Inna Kinney, founder and CEO of the Economic and Community Development Institute, told the Columbus Jewish News that small business owners must move quickly to secure federal Payroll Protection Program loans as funding will run out soon.
The program, which Kinney said has been integral to small businesses weathering the COVID-19 pandemic, is rapidly running out of funds. The fund, which has $65 billion, runs through $6 billion per day, meaning businesses likely have far less time than the May 31 deadline to obtain support, she said.
“It’s critical that whoever is interested in this applies immediately,” she said.
PPP funding consists of forgivable loans to help for-profit and non-profit businesses and religious institutions with 500 or fewer employees with operating expenses. These loans are forgivable if recipients meet several requirements, including spending at least 60% of the loan on payroll.
Ohio small businesses can turn to ECDI, headquartered in Columbus, for help applying for these funds and obtaining any other financial support and advice to either maintain a current business or start a new one, Kinney said.
Since March of this year, the group has helped businesses obtain nearly $12 million in PPP loans, with another $29 million in PPP funding in the pipeline undergoing federal review. ECDI has also distributed $22 million in its own loans since April 2020, she added.
The organization, which is an approved PPP administrator for Ohio, assists business owners in applying for funding through one-on-one support and a series of seminars and webinars. The workshops and webinars are available online, and people can also visit ECDI’s offices in Columbus, Cleveland, Cincinnati, Toledo, Akron and Canton. Business owners seeking support can also find more information at ecdi.org.
ECDI provides its own loans to small businesses, ranging from $750 up to $500,000. Since 2004, the group has provided more than 15,000 loans with a value of close to $100 million.

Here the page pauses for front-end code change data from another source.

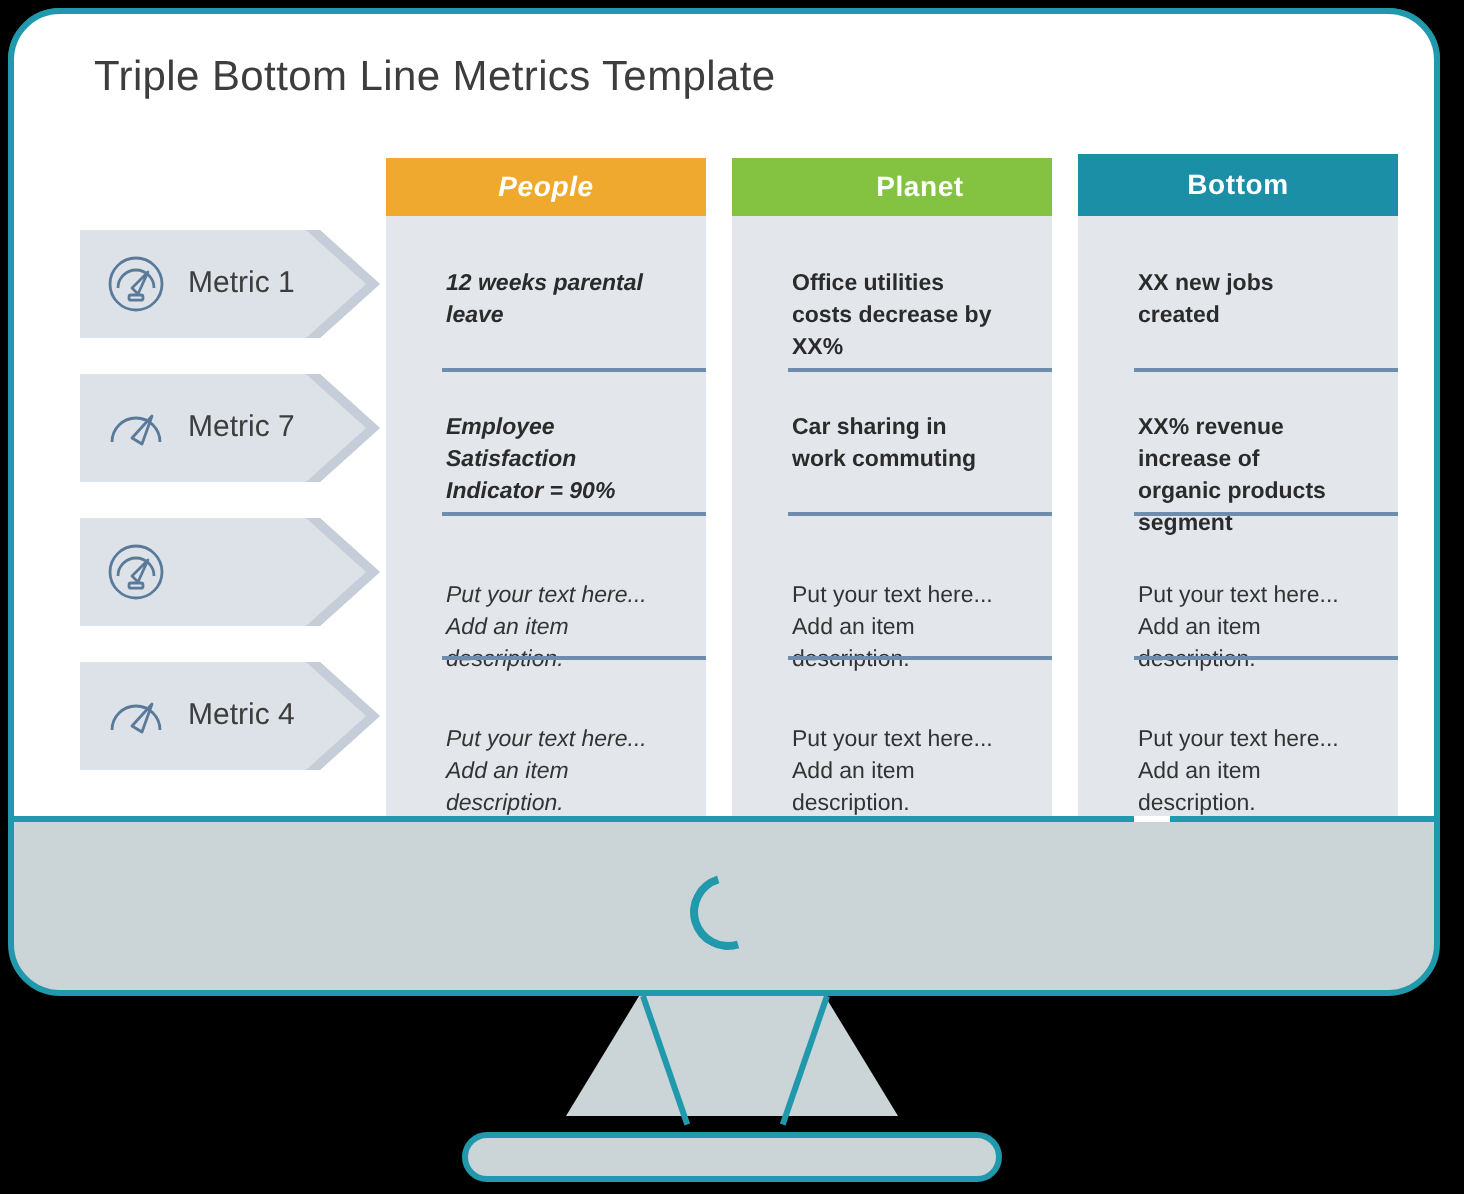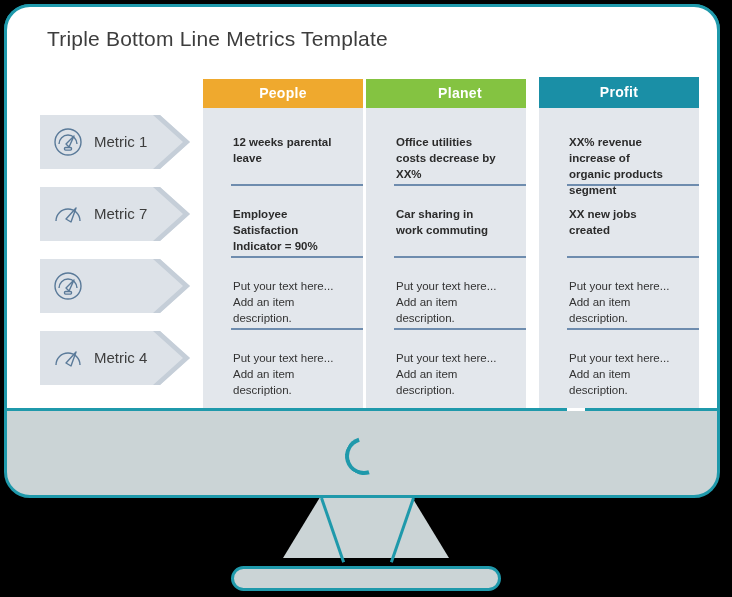"People" .col-1 { font-style: none -> italic; left: 10px -> 0 }
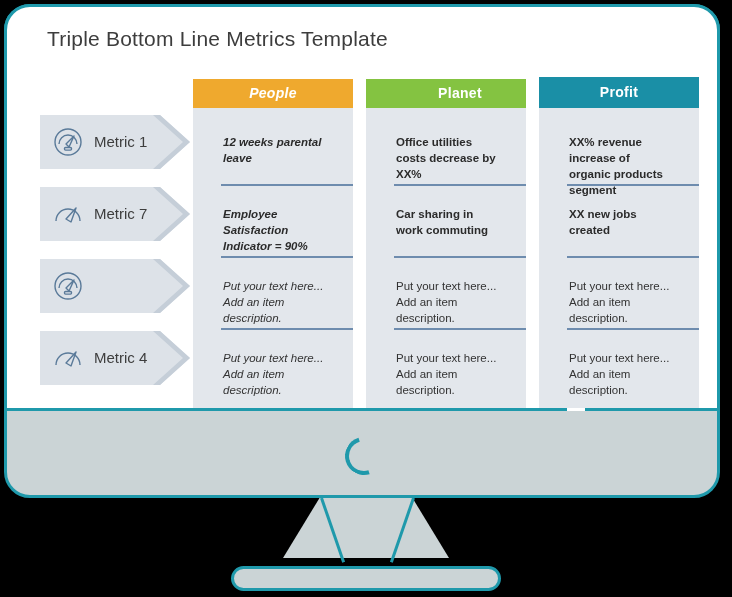"Profit" div.col-head { text: Profit -> Bottom }
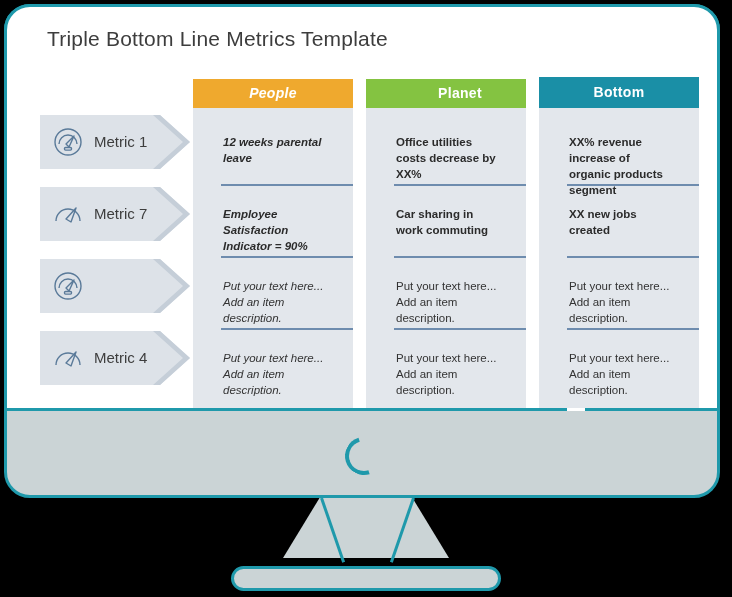"XX% revenue increase of organic" div.cell { order: before "XX new jobs created" -> after "XX new jobs created" }
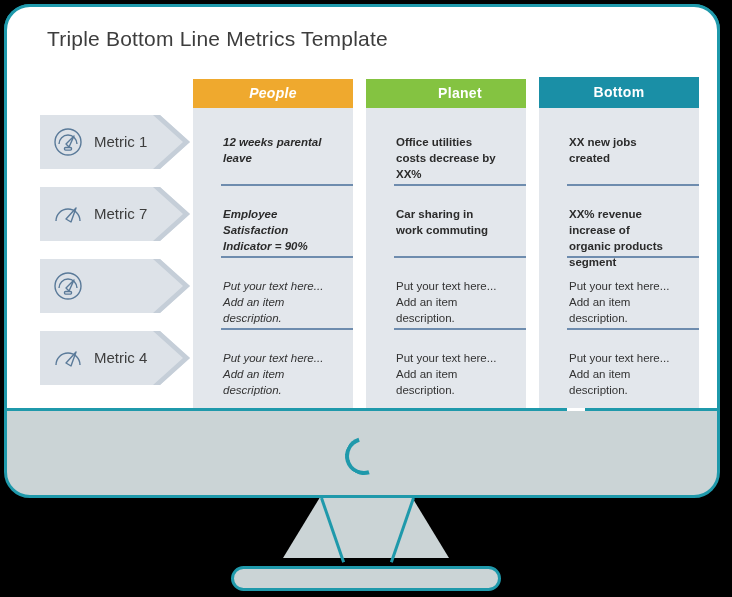"Put your text here..." .cell-text.plain { margin-top: none -> 12px }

ECDI provides PPP and other loan support, in part, through its partnerships with local governments, banks and foundations, Kinney said. Her group works closely with the Franklin County Board of Commissioners, including Commissioner Marilyn Brown and Cuyahoga County Executive Armond Budish. ECDI partners with the Federal Reserve Bank of Cleveland, PNC Bank and Fifth Third Bank. ECDI also receives funds from JewishColumbus, the Cleveland Foundation, the Burton D. Morgan Foundation and other philanthropies.
Small businesses can also turn to ECDI for assistance with startups, Kinney said, adding that 30% of the group’s loans since April have gone to new companies. That support has contributed to new jobs being added during the pandemic rather than the losses she had anticipated. ECDI has helped create 2,000 new jobs since the pandemic began, and its grants have helped thousands of other people retain their jobs, she said.
Kinney, a 2020 Columbus Jewish News Difference Maker, said her experiences as both a Jew and an immigrant drove her passion for providing financial support and advice to underserved communities.
“The whole premise of the Jewish faith is for us to help others,” she said. “I always say we do God’s work.”
That includes helping “the other,” marginalized populations that may not have the same opportunities that some do.
“I think all the strife that we’re experiencing right now, more than ever, is due to inequities in life,” Kinney said. “You know, somebody’s born into an African American family, they don’t have as many resources available as somebody that’s white.”
As much as Judaism drives her, Kinney said her experience as an immigrant have always been a powerful motivator.
“Coming from the former Soviet Union in 1974, seeing the plight of my family in starting their own business, as well as other immigrants, has given me a vision to create an organization whose focus is to teach and support new and existing entrepreneurs,” she said. “We help those who want to work hard. They want to start a business that can realize the American dream. That’s what it’s all about, and that’s to me, the fundamental reason why I do what I do.”